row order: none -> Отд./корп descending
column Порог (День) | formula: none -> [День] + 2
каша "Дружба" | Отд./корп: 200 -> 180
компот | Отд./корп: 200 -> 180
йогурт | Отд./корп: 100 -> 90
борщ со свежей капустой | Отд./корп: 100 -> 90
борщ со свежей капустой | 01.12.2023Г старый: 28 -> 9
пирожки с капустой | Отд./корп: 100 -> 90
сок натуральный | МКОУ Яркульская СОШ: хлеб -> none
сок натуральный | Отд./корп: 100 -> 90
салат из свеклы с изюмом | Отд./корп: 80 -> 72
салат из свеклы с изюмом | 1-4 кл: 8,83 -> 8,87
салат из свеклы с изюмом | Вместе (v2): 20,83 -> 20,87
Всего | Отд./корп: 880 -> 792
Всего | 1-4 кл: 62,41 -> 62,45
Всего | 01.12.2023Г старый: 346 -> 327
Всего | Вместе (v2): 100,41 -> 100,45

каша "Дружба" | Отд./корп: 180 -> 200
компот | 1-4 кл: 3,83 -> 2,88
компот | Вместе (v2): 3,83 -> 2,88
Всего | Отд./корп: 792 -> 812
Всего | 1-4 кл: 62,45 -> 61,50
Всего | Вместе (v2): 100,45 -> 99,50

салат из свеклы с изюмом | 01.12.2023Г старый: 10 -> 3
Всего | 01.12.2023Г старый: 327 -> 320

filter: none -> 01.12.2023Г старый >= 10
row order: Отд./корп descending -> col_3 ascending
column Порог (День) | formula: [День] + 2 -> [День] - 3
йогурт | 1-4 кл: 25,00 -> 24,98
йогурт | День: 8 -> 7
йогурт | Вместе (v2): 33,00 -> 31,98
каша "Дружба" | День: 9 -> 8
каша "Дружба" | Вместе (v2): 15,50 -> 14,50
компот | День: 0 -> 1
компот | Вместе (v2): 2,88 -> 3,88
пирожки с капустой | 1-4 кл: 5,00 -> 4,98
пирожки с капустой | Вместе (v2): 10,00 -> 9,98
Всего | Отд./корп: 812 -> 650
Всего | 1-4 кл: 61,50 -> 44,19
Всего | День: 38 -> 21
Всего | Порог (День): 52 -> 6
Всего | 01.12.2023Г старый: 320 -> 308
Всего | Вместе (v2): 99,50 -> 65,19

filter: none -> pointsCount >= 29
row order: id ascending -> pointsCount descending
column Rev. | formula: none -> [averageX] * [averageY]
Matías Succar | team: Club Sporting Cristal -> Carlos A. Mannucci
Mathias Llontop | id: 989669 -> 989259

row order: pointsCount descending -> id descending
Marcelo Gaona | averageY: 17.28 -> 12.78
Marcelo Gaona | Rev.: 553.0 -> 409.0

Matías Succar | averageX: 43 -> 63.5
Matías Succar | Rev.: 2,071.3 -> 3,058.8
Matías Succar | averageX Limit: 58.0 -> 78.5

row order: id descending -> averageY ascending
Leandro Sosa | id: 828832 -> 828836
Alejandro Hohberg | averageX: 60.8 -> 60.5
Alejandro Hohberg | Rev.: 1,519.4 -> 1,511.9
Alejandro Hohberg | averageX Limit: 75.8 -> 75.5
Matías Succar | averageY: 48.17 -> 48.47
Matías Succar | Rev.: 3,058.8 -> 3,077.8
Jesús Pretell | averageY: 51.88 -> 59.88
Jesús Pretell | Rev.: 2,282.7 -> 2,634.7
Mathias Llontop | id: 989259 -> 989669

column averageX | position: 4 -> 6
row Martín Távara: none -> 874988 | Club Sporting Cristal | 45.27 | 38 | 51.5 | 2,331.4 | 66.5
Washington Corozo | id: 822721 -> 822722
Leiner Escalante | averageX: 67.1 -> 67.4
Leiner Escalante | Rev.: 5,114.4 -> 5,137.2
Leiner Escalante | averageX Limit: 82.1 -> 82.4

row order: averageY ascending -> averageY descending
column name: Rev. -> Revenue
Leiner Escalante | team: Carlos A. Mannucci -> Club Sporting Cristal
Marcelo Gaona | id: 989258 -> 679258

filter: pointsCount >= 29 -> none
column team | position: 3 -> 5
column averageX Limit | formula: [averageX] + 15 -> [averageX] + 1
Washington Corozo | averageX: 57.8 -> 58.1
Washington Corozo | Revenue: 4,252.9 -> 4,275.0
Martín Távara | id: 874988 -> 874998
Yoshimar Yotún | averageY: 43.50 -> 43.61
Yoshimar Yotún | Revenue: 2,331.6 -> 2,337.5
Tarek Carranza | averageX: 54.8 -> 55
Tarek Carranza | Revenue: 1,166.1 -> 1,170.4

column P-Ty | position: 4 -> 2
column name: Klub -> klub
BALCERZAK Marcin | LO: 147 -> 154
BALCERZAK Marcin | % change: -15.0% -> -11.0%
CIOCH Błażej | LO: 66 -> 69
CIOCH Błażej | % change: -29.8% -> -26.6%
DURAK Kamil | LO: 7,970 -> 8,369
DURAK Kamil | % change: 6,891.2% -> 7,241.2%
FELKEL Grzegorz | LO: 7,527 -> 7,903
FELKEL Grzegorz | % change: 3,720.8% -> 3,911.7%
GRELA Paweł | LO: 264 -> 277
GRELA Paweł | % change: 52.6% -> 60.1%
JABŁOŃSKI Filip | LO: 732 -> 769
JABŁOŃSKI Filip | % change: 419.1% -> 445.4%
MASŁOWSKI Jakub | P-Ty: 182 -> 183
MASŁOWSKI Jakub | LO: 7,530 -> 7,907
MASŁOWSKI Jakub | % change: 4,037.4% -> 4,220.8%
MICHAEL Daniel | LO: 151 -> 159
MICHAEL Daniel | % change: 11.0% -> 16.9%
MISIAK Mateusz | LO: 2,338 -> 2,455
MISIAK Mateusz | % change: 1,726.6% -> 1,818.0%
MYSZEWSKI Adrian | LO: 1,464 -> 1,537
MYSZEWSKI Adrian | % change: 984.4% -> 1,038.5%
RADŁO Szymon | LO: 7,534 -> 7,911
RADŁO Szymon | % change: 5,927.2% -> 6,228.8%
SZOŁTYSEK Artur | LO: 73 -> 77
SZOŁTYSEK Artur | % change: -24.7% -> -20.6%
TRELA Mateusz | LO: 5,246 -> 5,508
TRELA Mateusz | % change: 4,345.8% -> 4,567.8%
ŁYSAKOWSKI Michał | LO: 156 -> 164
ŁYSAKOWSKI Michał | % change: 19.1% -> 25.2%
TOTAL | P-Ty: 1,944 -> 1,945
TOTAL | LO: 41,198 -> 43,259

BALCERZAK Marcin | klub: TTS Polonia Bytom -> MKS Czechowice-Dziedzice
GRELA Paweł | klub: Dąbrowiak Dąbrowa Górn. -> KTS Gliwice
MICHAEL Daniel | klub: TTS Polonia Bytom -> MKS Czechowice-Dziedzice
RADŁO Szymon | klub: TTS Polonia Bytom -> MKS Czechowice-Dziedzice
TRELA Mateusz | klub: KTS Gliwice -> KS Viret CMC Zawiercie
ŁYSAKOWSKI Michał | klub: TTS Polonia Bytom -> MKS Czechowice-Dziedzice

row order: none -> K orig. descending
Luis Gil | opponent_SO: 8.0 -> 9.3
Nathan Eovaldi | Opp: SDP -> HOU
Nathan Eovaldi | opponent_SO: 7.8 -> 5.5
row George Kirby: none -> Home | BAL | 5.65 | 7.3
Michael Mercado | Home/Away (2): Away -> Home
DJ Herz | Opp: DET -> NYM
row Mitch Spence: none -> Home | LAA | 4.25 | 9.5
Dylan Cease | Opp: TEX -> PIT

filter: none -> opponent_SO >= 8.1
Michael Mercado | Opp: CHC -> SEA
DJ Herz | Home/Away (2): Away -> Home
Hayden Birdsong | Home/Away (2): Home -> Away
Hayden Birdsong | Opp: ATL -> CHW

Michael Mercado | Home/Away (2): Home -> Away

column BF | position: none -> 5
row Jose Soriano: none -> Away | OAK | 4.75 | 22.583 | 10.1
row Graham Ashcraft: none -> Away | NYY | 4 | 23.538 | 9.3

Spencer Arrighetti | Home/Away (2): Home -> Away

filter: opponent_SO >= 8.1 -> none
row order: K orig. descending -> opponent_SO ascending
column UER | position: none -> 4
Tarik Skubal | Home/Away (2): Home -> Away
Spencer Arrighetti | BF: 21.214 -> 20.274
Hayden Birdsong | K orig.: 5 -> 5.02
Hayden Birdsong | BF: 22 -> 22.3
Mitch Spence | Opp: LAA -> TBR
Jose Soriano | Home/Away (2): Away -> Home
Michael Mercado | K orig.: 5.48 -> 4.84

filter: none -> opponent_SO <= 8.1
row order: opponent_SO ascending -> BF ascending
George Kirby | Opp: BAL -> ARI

■ Goal of the exercise: Which lines in the data above hold the string "Carranza"? Return each of them.

■ Output:
Tarek Carranza | averageX: 54.8 -> 55
Tarek Carranza | Revenue: 1,166.1 -> 1,170.4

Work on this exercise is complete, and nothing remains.